8月8日、JR秋田駅の待合室で天皇陛下のお気持ち表明のビデオメッセージを見る人たち
8月8日、JR秋田駅の待合室で天皇陛下のお気持ち表明のビデオメッセージを見る人たち
 天皇陛下は、「国民の安寧と幸せを祈る」ことをご自身のお務めとされ、同時に「時として人々の傍らに立ち,その声に耳を傾け,思いに寄り添うこと」も重んじてこられた。東日本大震災という、大災害時、被災地の人々は、天皇陛下のお見舞いにどれほど励まされてきたことかに思いをいたせば、国民と共に歩んで下さる天皇陛下の有難さが容易に理解できよう。災害の衝撃から、茫然自失とし、生きる望みすら失いかけていた被災者が数多く存在した。真心から被災者を慈しんでくださった天皇陛下の励ましのおかげで立ち直った人も多いと仄聞する。

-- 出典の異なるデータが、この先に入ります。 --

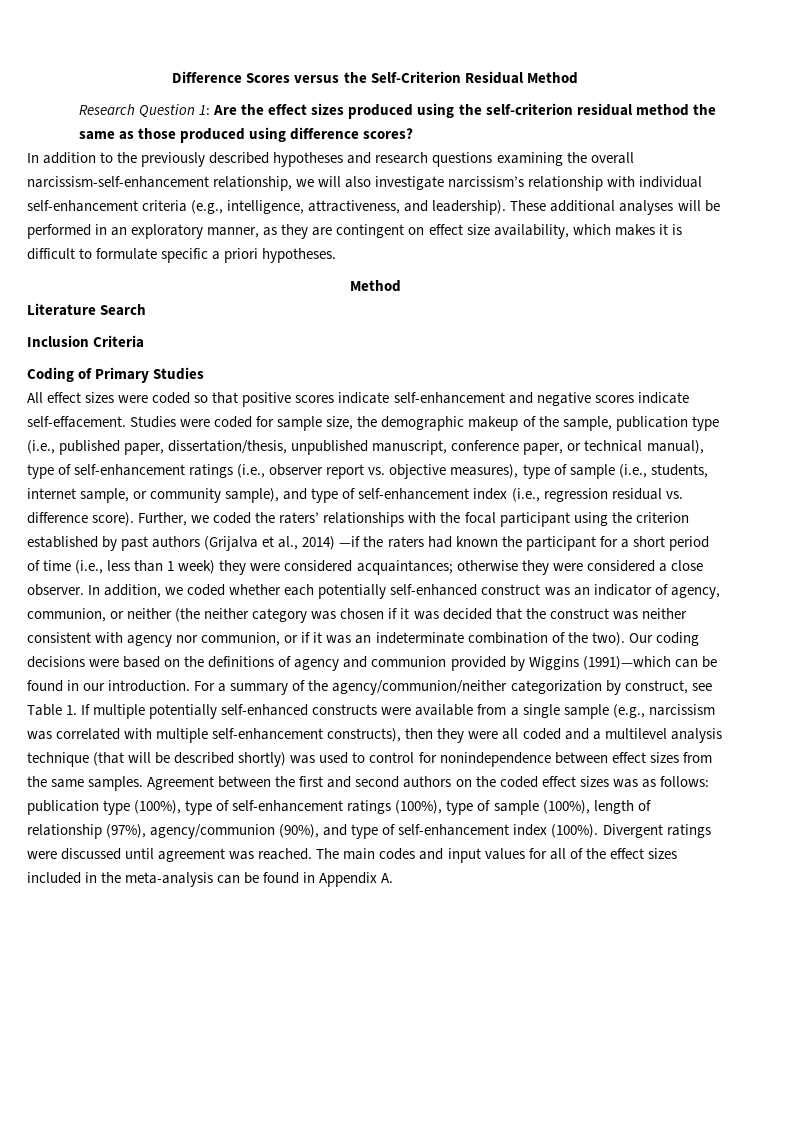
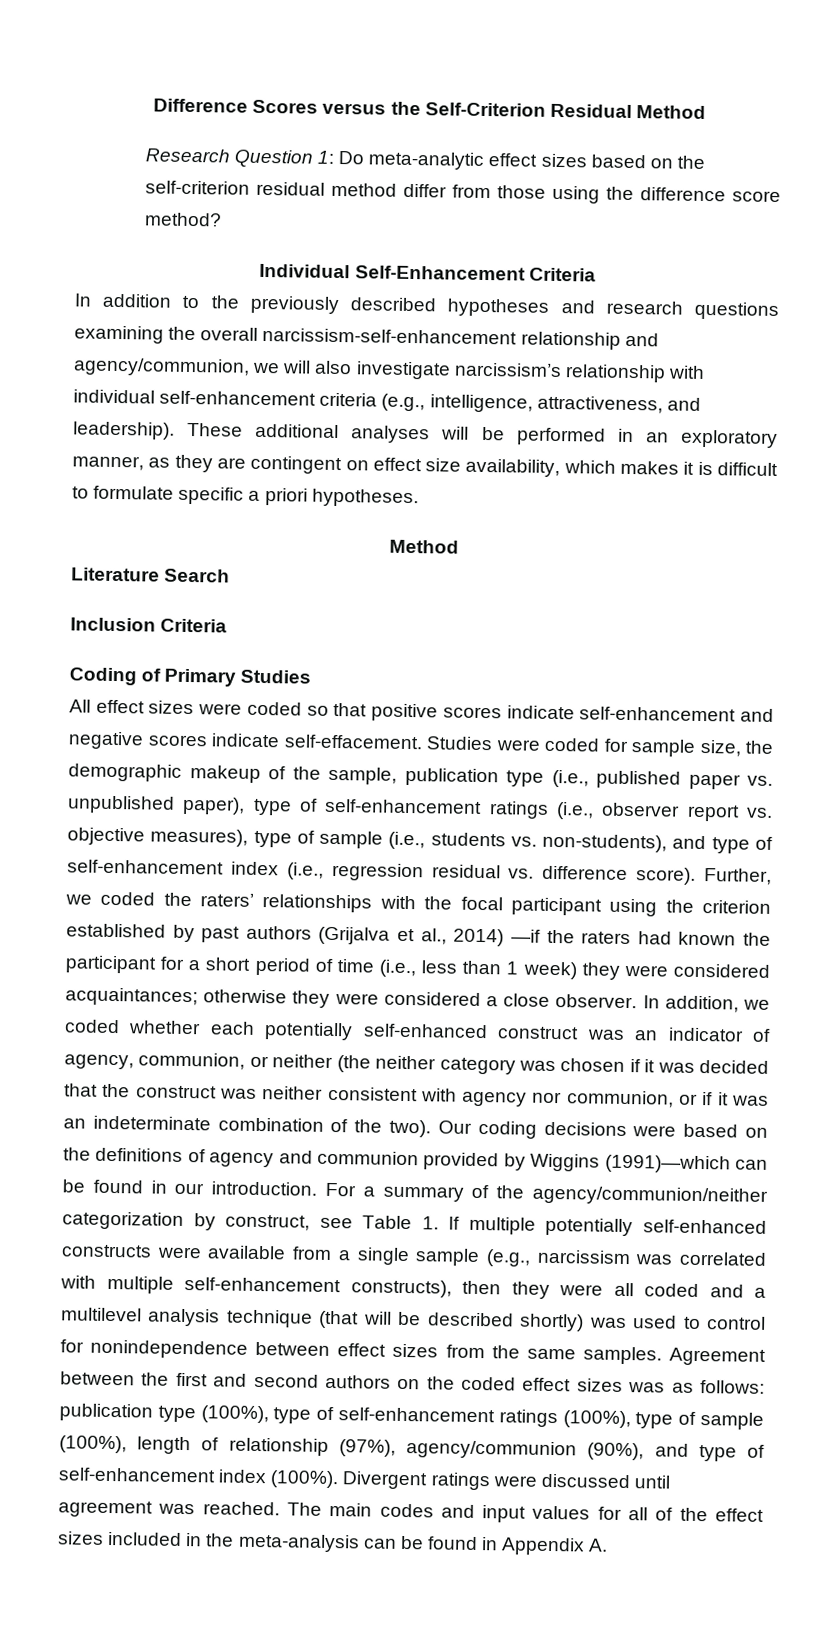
- Research Question 1: Are the effect sizes produced using the self-criterion residual method the same as those produced using difference scores?
+ Research Question 1: Do meta-analytic effect sizes based on the self-criterion residual method differ from those using the difference score method?
+ Individual Self-Enhancement Criteria
- In addition to the previously described hypotheses and research questions examining the overall narcissism-self-enhancement relationship, we will also investigate narcissism’s relationship with individual self-enhancement criteria (e.g., intelligence, attractiveness, and leadership).
+ In addition to the previously described hypotheses and research questions examining the overall narcissism-self-enhancement relationship and agency/communion, we will also investigate narcissism’s relationship with individual self-enhancement criteria (e.g., intelligence, attractiveness, and leadership).
- Studies were coded for sample size, the demographic makeup of the sample, publication type (i.e., published paper, dissertation/thesis, unpublished manuscript, conference paper, or technical manual), type of self-enhancement ratings (i.e., observer report vs. objective measures), type of sample (i.e., students, internet sample, or community sample), and type of self-enhancement index (i.e., regression residual vs. difference score).
+ Studies were coded for sample size, the demographic makeup of the sample, publication type (i.e., published paper vs. unpublished paper), type of self-enhancement ratings (i.e., observer report vs. objective measures), type of sample (i.e., students vs. non-students), and type of self-enhancement index (i.e., regression residual vs. difference score).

 天皇陛下は、高齢化に伴い「国事行為や,その象徴としての行為を限りなく縮小していくことには,無理があろうと思われます」とし、あくまで象徴としての天皇陛下が、国事行為、象徴としての行為をすべきであろうとご指摘されておられる。日本の中で、天皇陛下ほど象徴としての天皇としての為すべき事柄を考えつづけた方はありえない。国民は、謙虚に天皇陛下のお気持ちに応えていく義務があろう。